- Data extract -
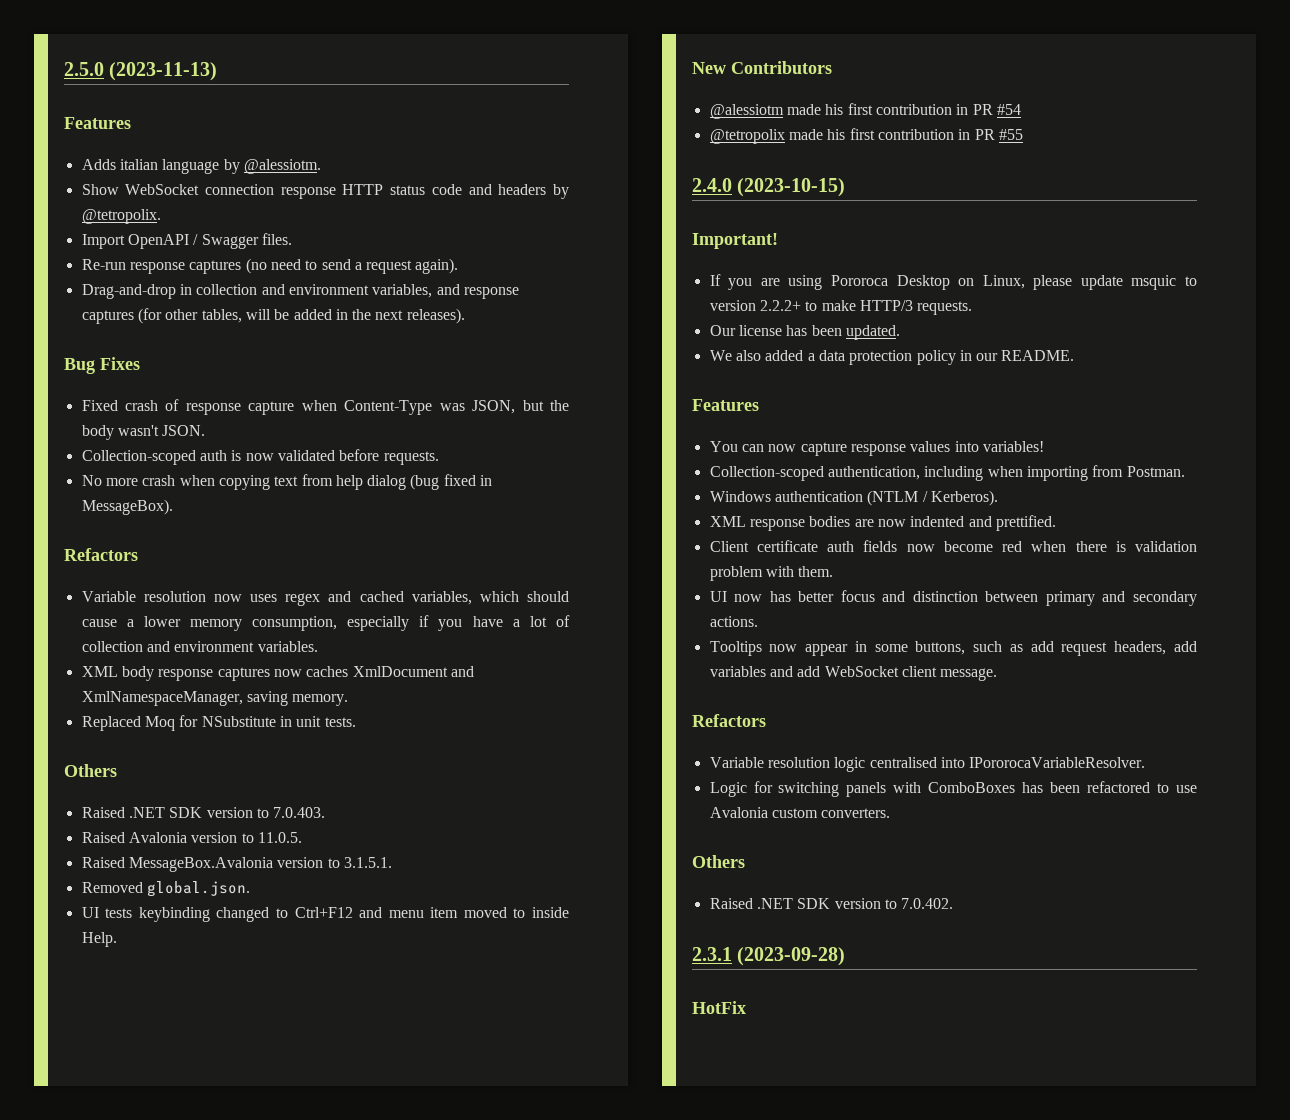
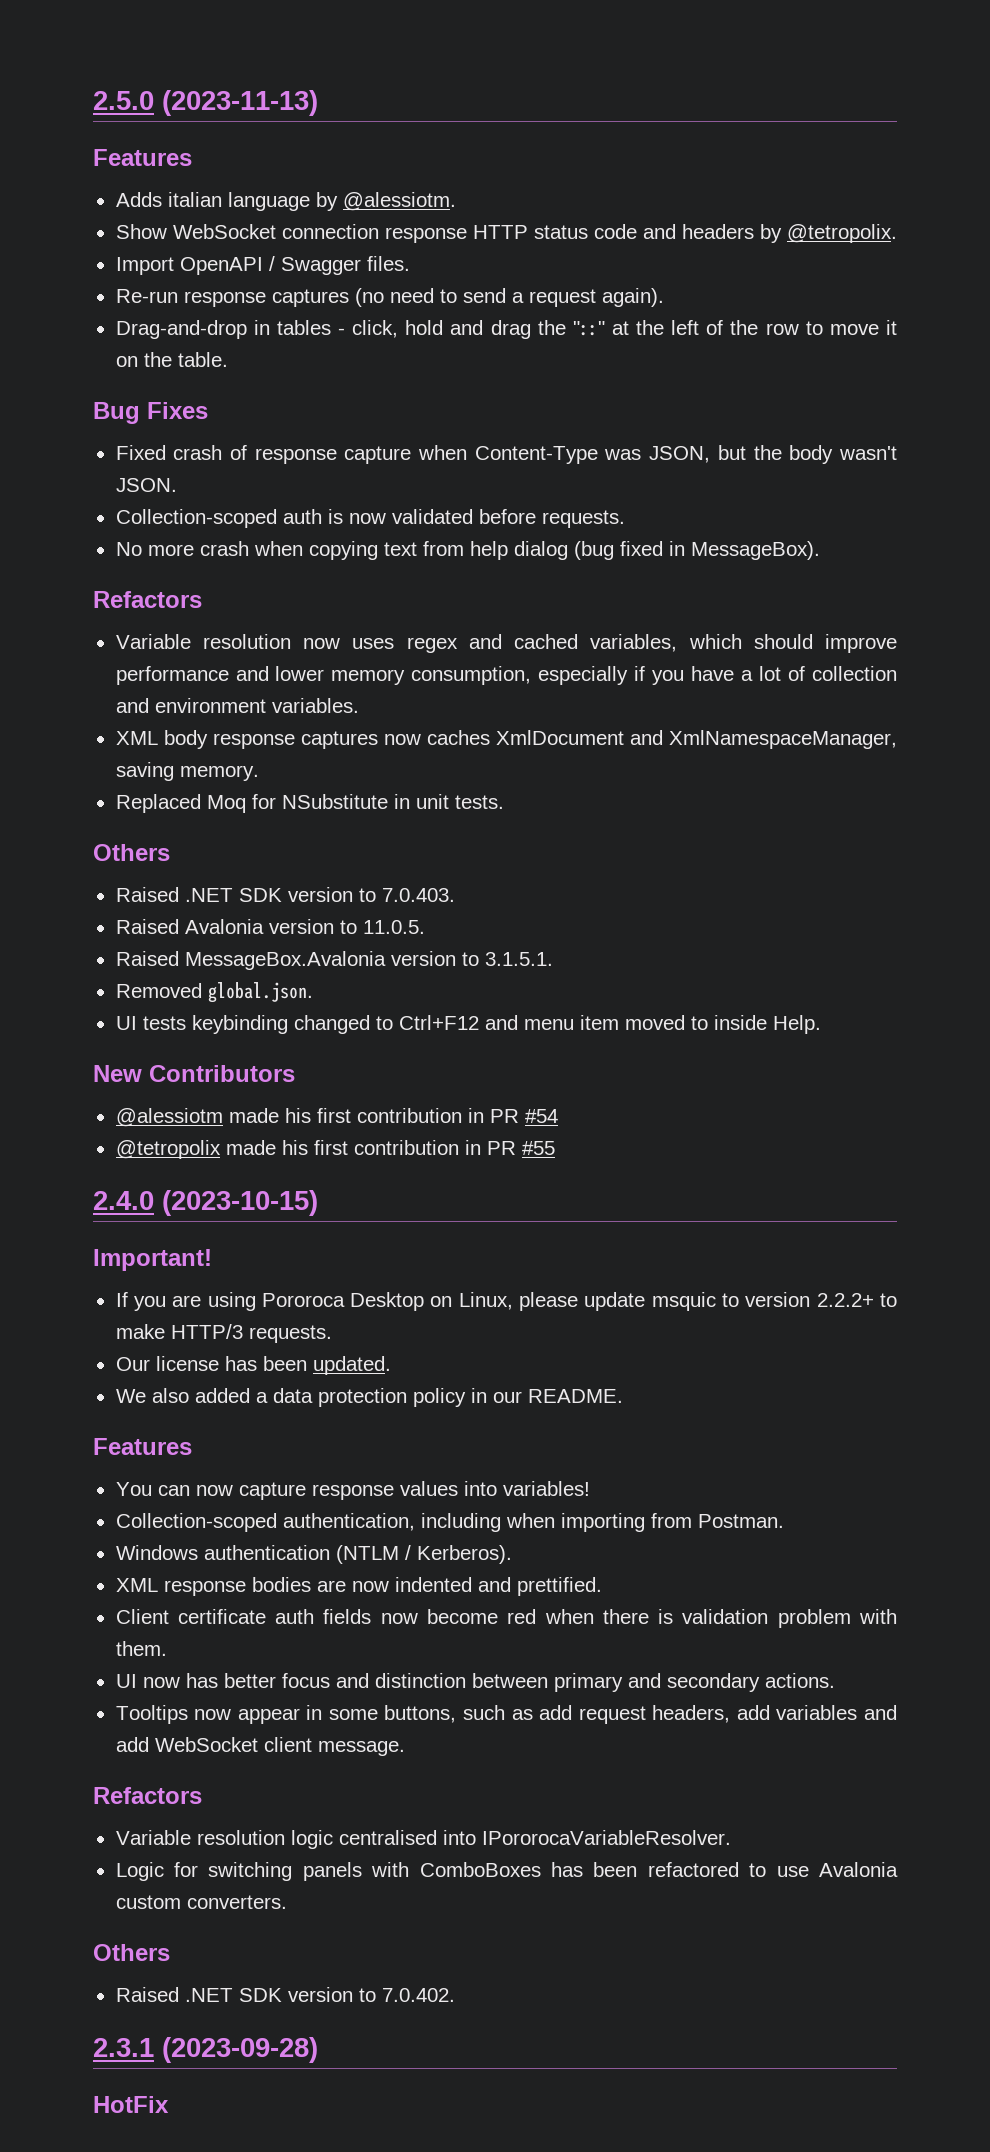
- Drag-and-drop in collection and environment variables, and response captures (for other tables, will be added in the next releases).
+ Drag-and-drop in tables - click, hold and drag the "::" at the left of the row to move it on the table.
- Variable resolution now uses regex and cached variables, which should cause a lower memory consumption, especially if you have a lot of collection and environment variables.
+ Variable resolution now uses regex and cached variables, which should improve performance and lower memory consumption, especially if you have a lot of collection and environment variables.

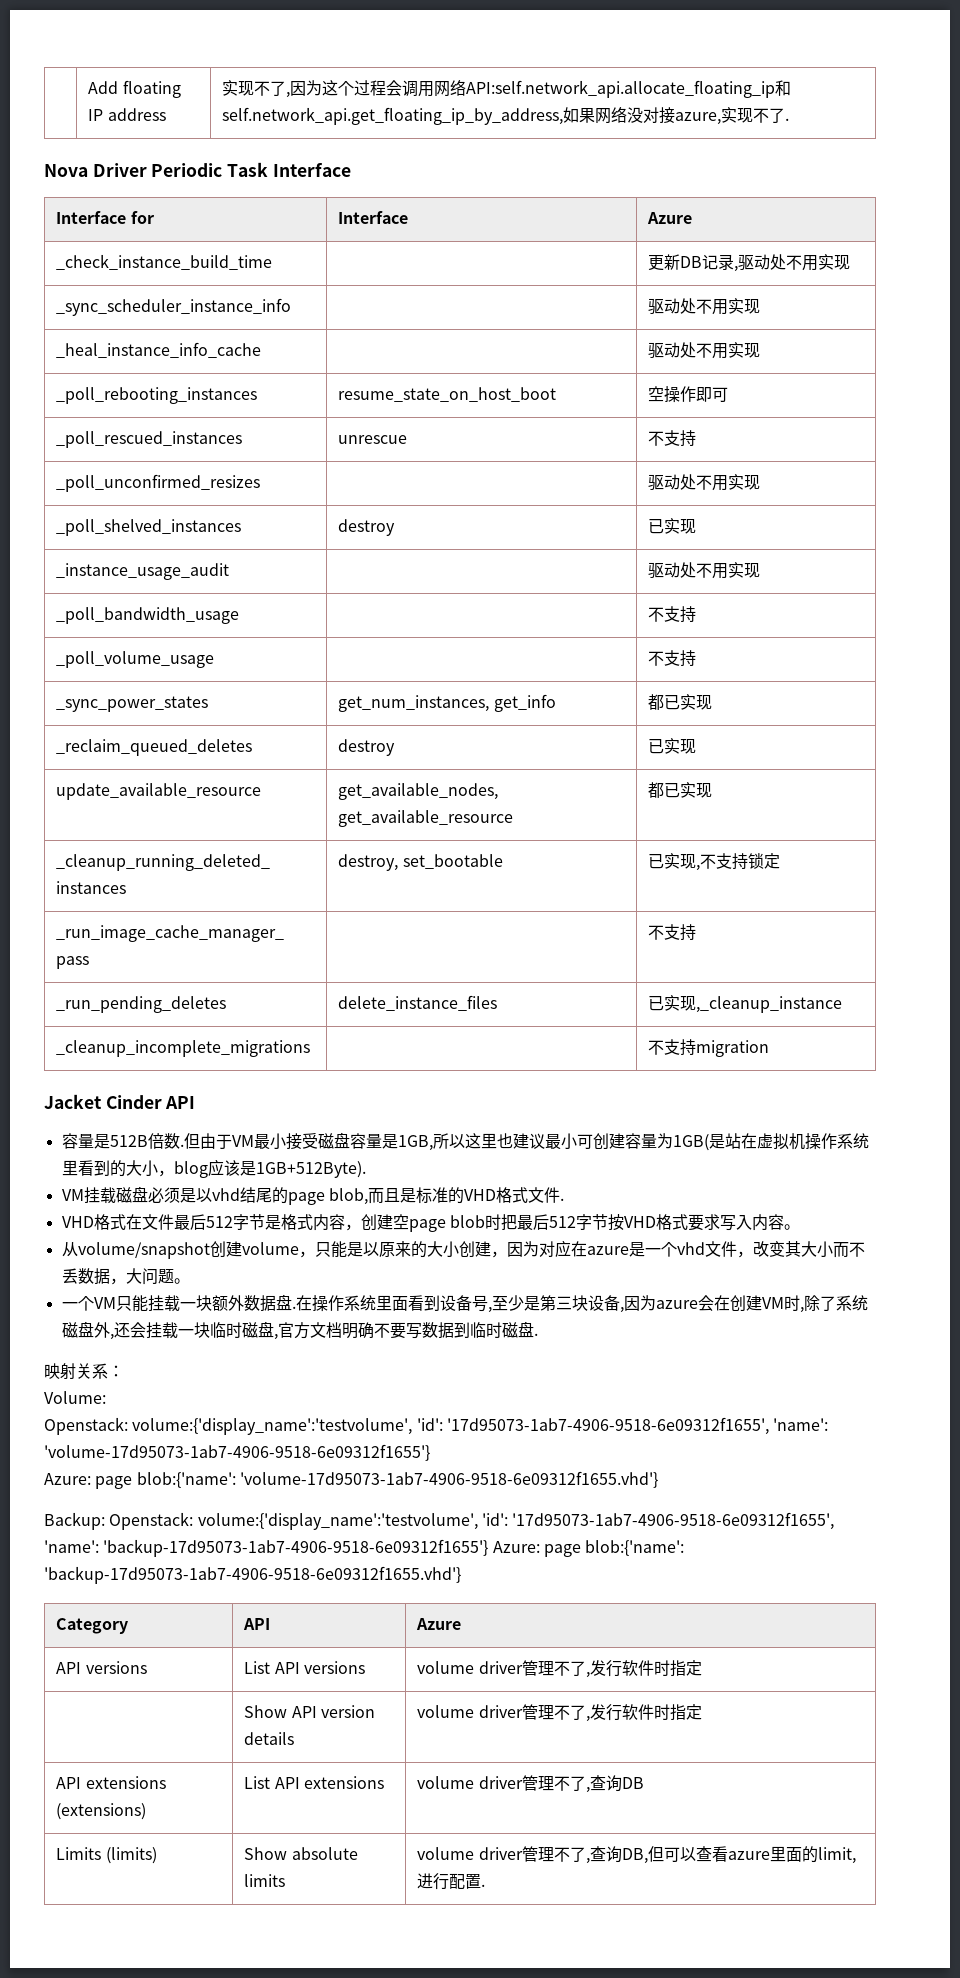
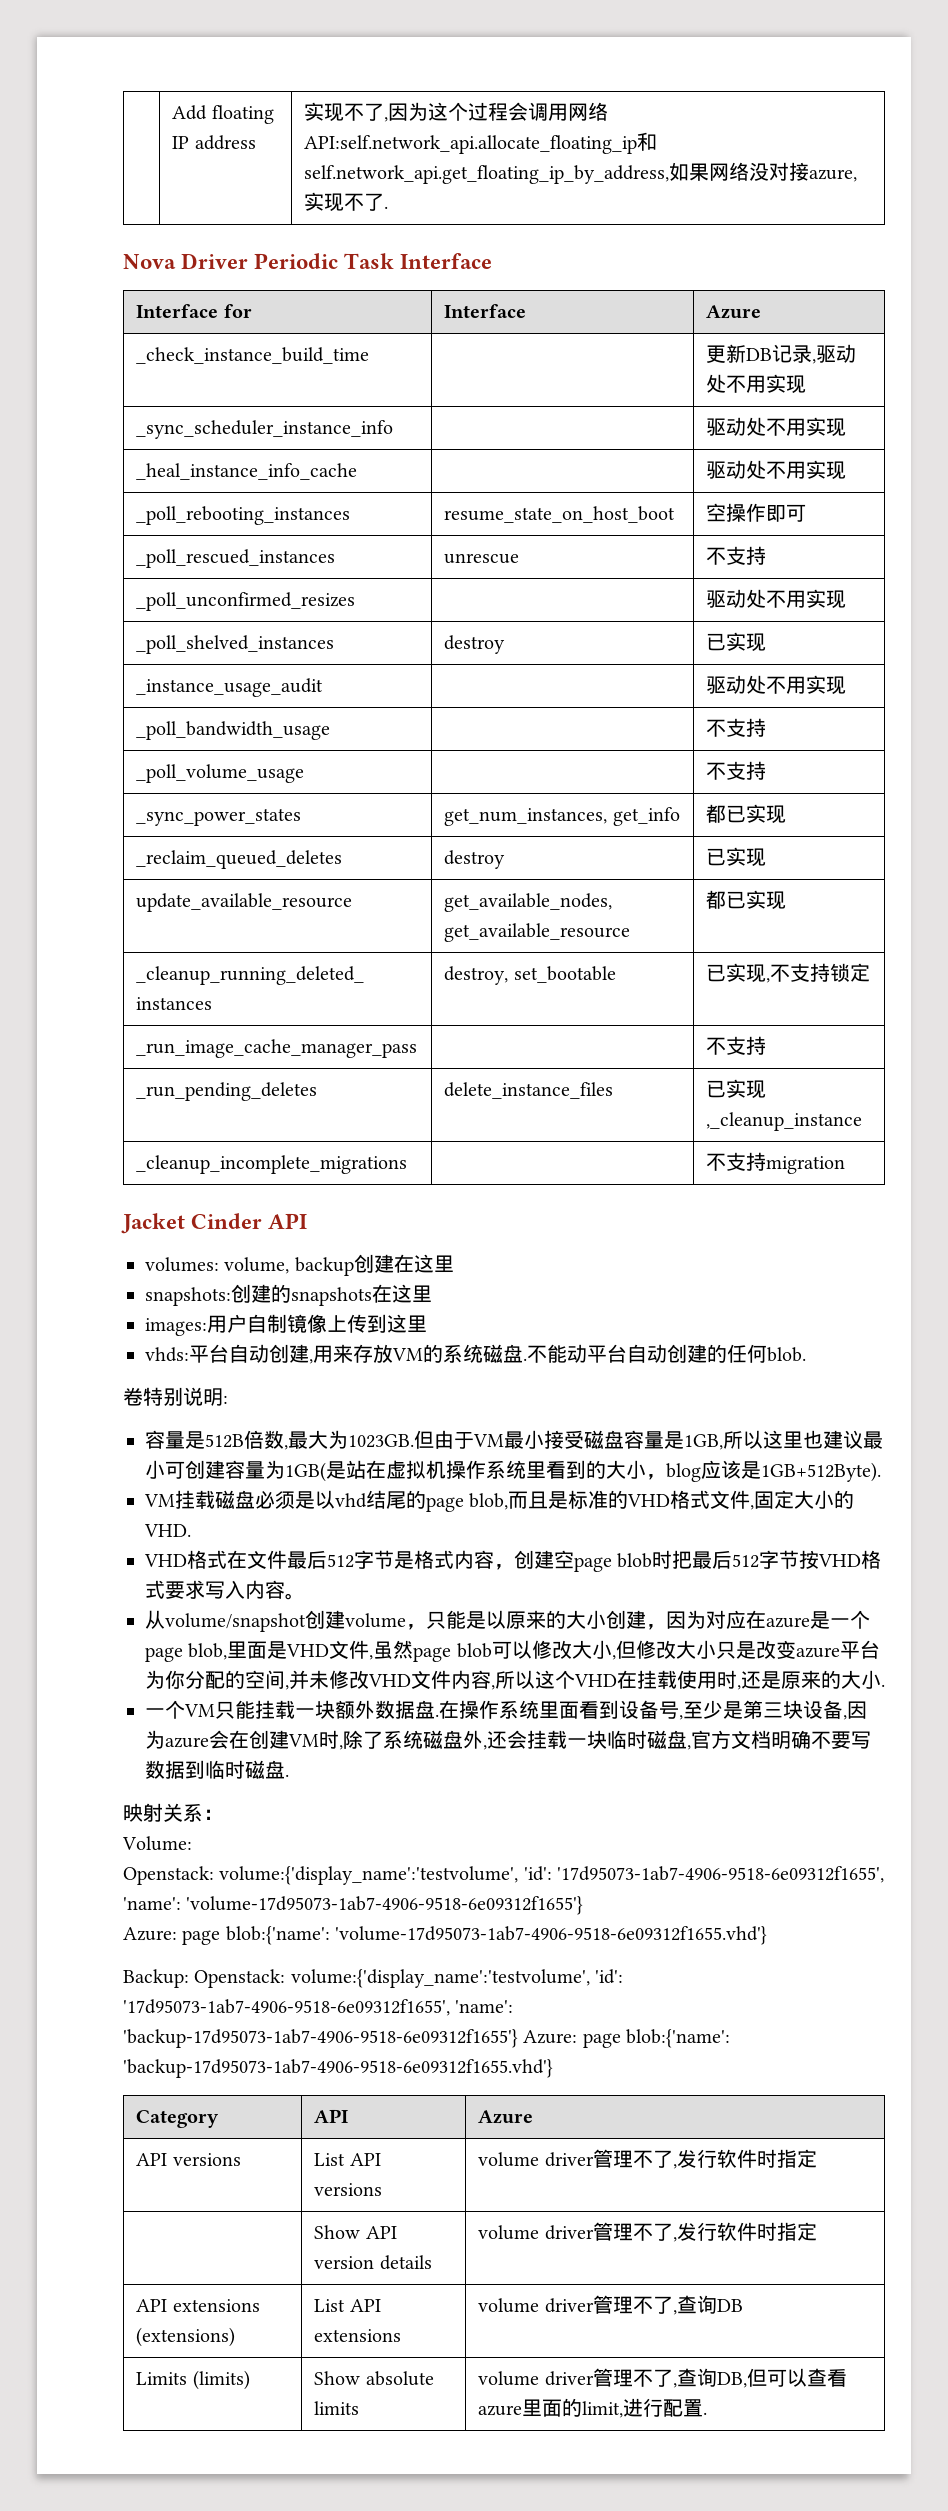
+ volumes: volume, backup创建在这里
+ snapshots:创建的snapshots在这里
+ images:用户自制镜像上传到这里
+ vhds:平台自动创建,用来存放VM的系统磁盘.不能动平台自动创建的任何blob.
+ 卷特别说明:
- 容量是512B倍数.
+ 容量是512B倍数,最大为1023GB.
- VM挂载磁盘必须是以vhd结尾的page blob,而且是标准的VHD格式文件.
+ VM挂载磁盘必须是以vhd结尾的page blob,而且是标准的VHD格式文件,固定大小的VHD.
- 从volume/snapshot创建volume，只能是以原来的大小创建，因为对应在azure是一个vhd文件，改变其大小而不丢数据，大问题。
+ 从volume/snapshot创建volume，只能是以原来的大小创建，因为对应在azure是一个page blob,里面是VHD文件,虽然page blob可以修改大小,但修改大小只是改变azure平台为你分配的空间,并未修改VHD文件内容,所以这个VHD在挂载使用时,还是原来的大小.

- Work task -
Exactly as written, repeat the lines from the beginning of the entries up to and including the line with "- 从volume/snap", but not the pictures.

- Answer to the exercise -
- Drag-and-drop in collection and environment variables, and response captures (for other tables, will be added in the next releases).
+ Drag-and-drop in tables - click, hold and drag the "::" at the left of the row to move it on the table.
- Variable resolution now uses regex and cached variables, which should cause a lower memory consumption, especially if you have a lot of collection and environment variables.
+ Variable resolution now uses regex and cached variables, which should improve performance and lower memory consumption, especially if you have a lot of collection and environment variables.

+ volumes: volume, backup创建在这里
+ snapshots:创建的snapshots在这里
+ images:用户自制镜像上传到这里
+ vhds:平台自动创建,用来存放VM的系统磁盘.不能动平台自动创建的任何blob.
+ 卷特别说明:
- 容量是512B倍数.
+ 容量是512B倍数,最大为1023GB.
- VM挂载磁盘必须是以vhd结尾的page blob,而且是标准的VHD格式文件.
+ VM挂载磁盘必须是以vhd结尾的page blob,而且是标准的VHD格式文件,固定大小的VHD.
- 从volume/snapshot创建volume，只能是以原来的大小创建，因为对应在azure是一个vhd文件，改变其大小而不丢数据，大问题。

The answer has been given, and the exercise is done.